Thursday, May 15, 2014

I'm sick. Again. Aaaargh!

True to form, I am sick. Again. My head is pounding and won't stop. My throat is on fire and has tiny little blisters on the roof of my mouth. I am congested and my doctor tells me to STOP USING AFRIN. But I only use it at night so I can breathe because sleeping when you can't breathe is miserable and I need rest, right? They say if I keep using it, I'll loose my sense of smell and taste eventually. Well which is worse? I'm thinking about that one. I'm coughing a little, but not that much. And, worse yet, I GOT PINK EYE. I mean, severe horrid PINK EYE. I haven't had pink eye since I was a child. I wanted to claw my eyes out. I didn't but it was really hard not to. Thanks to eye drops it is gone now but it was the height of misery. My entire torso aches and my spine is sore.

And there you have it.

I am fatigued. Today, I am tired of clinic, even though I love my nurses at Huntsman. But, case in point, last Friday, I should have been in clinic for about an hour. But one of my ports wasn't giving a blood return so we had to use heparin to break it up. Well, I was in clinic for almost four hours. I am tired of scheduling pretty much all day Friday for clinic. I am tired of being immune compromised and being sick every three to four weeks. I am tired of an aching torso, which they tell me, may never entirely go away. And I am tired of looking at my legs and seeing absolutely no muscle. I used to have very nice legs. I ran, they were strong. But Dex eats away at muscle. I am weak and I look weak. I still can do great power walks but I look like a frail girl and I hate it.
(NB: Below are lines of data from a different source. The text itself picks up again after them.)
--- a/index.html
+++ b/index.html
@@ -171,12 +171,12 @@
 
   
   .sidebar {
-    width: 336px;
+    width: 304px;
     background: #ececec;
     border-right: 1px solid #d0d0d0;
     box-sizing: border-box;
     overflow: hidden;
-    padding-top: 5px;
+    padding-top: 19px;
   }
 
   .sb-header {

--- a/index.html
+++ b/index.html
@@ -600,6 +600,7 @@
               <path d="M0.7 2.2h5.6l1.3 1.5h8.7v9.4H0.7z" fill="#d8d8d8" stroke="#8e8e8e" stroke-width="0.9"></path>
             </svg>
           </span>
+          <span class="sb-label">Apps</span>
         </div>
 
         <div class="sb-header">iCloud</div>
One day I will be done with maintenance therapy and I will get my life and body back, I hope.

Thanks, myeloma.

Last week, Jenny and I gave a presentation at BYU to a college class. William went with me as an observer. We talked about myeloma and the www.myelomacrowd.org site and its efforts. There is nothing more important to me than trying to cure and treat this disease. Outreach and education is critically important and sharing my story is something that I find great meaning in. In my prior life, I'm not sure I felt great meaning in anything really. I was just someone who worked worked worked and wrote lots of checks and just tried to survive. William said that he teared up in our presentation and he learned a lot about the disease that he didn't know about before. I suppose we were successful, which is good. It's amazing how a diagnosis can radically change your life in the blink of an eye.
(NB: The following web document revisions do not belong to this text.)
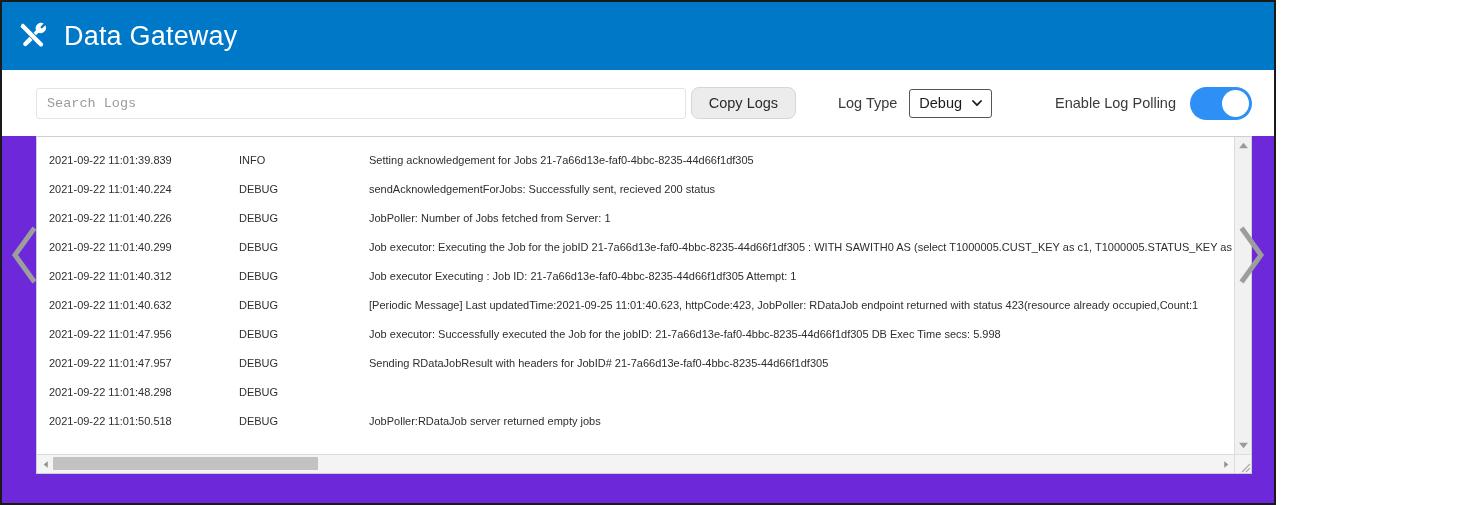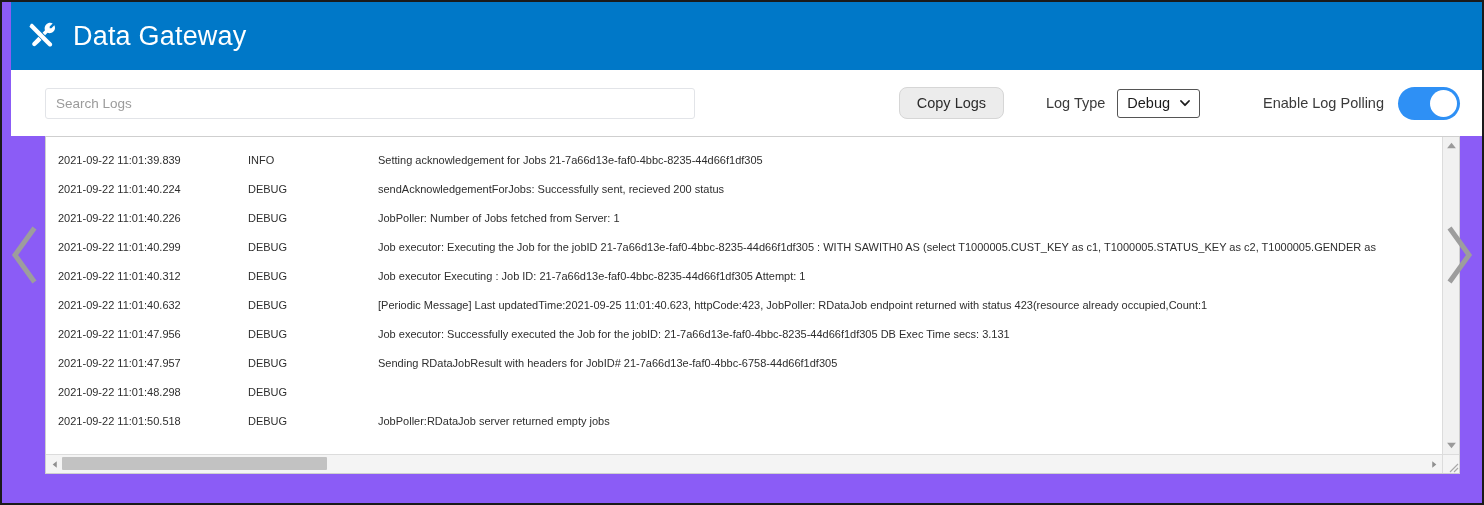--- a/index.html
+++ b/index.html
@@ -15,13 +15,12 @@
   }
   .app-frame {
     position: relative;
-    width: 1484px;
+    width: 1276px;
     height: 505px;
     box-sizing: border-box;
     border: 2px solid #1a1a1a;
-    background: #8b5cf6;
+    background: #6d28d9;
     overflow: hidden;
-    padding-left: 9px;
   }
 
   

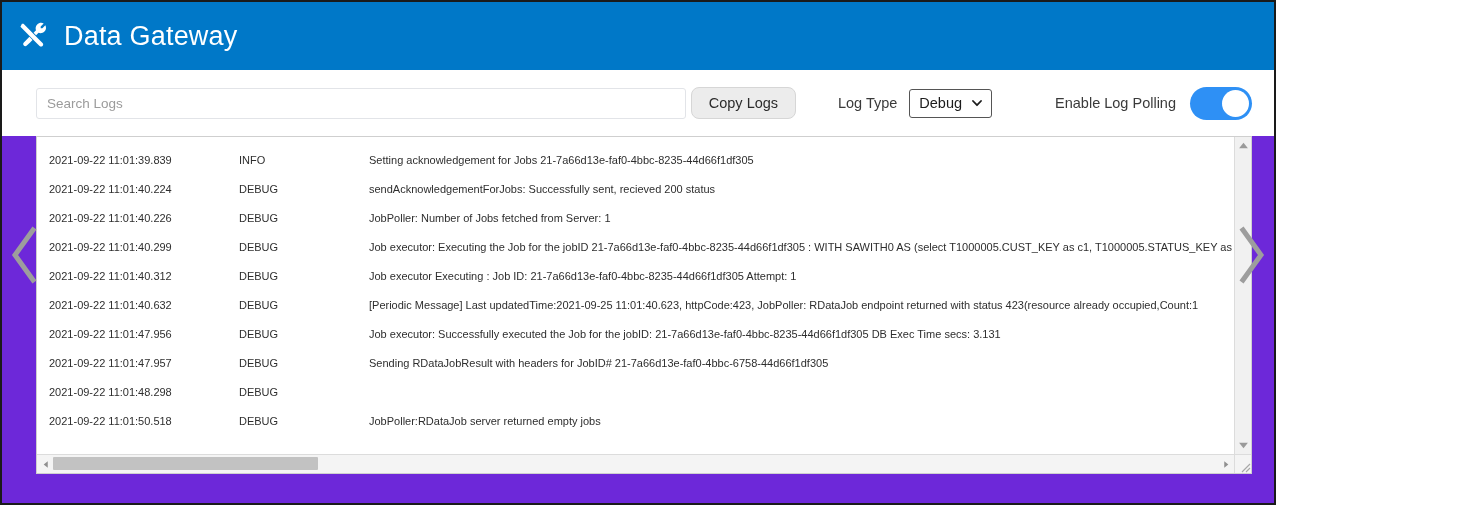--- a/index.html
+++ b/index.html
@@ -63,7 +63,7 @@
     border: 1px solid #e2e4e8;
     border-radius: 3px;
     padding: 0 10px;
-    font-family: Liberation Sans, sans-serif;
+    font-family: Liberation Mono, monospace;
     font-size: 13.5px;
     color: #3a3a3a;
     background: #ffffff;

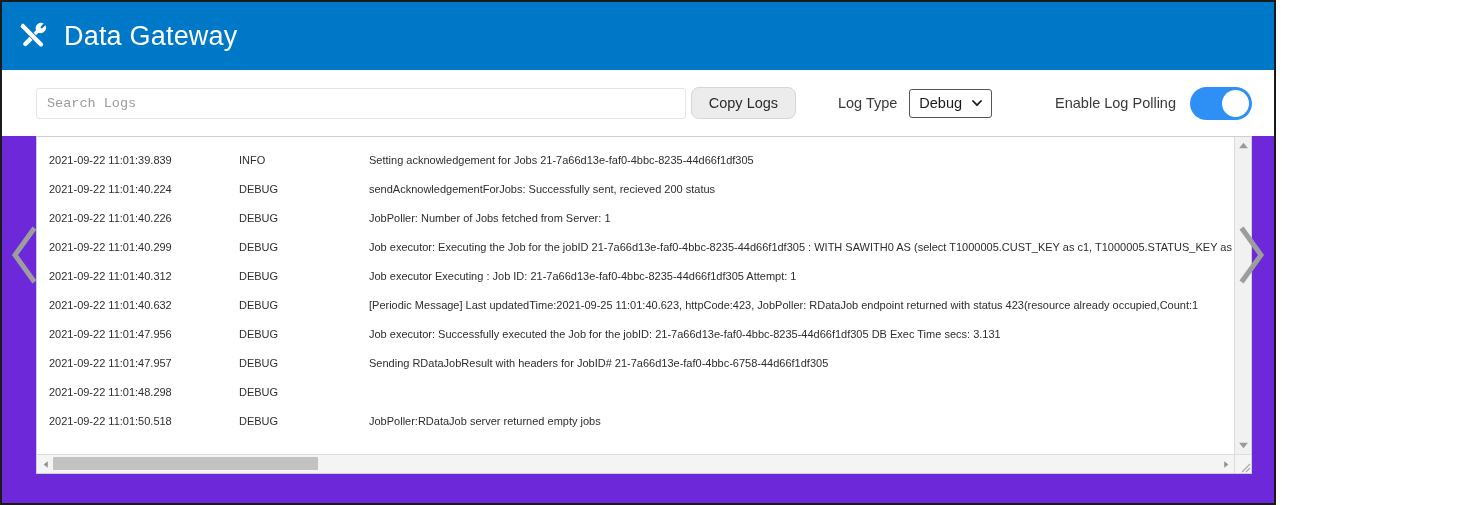--- a/index.html
+++ b/index.html
@@ -346,7 +346,7 @@
           <div class="log-row">
             <div class="col-time">2021-09-22 11:01:47.956</div>
             <div class="col-level">DEBUG</div>
-            <div class="col-msg">Job executor: Successfully executed the Job for the jobID: 21-7a66d13e-faf0-4bbc-8235-44d66f1df305 DB Exec Time secs: 3.131</div>
+            <div class="col-msg">Job executor: Successfully executed the Job for the jobID: 21-7a66d13e-faf0-4bbc-8235-44d66f1df305 DB Exec Time secs: 5.998</div>
           </div>
           <div class="log-row">
             <div class="col-time">2021-09-22 11:01:47.957</div>

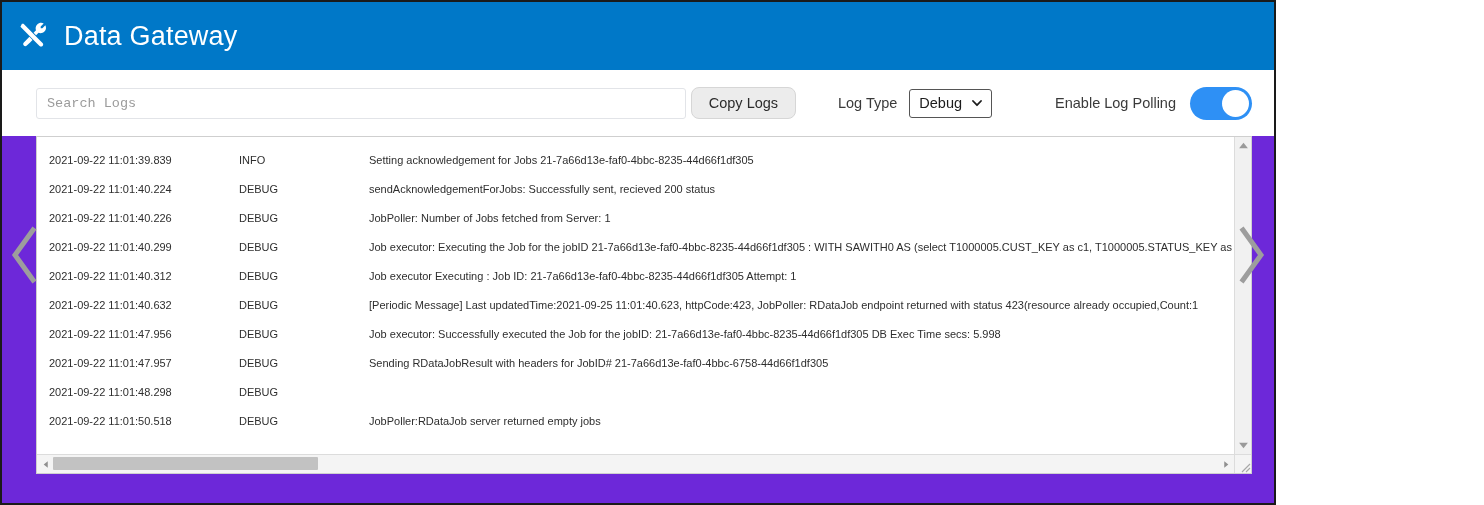--- a/index.html
+++ b/index.html
@@ -351,7 +351,7 @@
           <div class="log-row">
             <div class="col-time">2021-09-22 11:01:47.957</div>
             <div class="col-level">DEBUG</div>
-            <div class="col-msg">Sending RDataJobResult with headers for JobID# 21-7a66d13e-faf0-4bbc-6758-44d66f1df305</div>
+            <div class="col-msg">Sending RDataJobResult with headers for JobID# 21-7a66d13e-faf0-4bbc-8235-44d66f1df305</div>
           </div>
           <div class="log-row">
             <div class="col-time">2021-09-22 11:01:48.298</div>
So I get rest today, I nurse my pounding head, I do a little complaining and carry on.

My friend just lost her battle with breast cancer yesterday. She was diagnosed five years ago and fought a great fight. Hers was very advanced and aggressive and she beat her life expectancy. Cancer is evil, deadly and frightening. We fight it because we are given no choice. How we allow that to change us is ours to decide. I chose to make me better, stronger, kinder, and live life with purpose. The alternative is just simply unacceptable.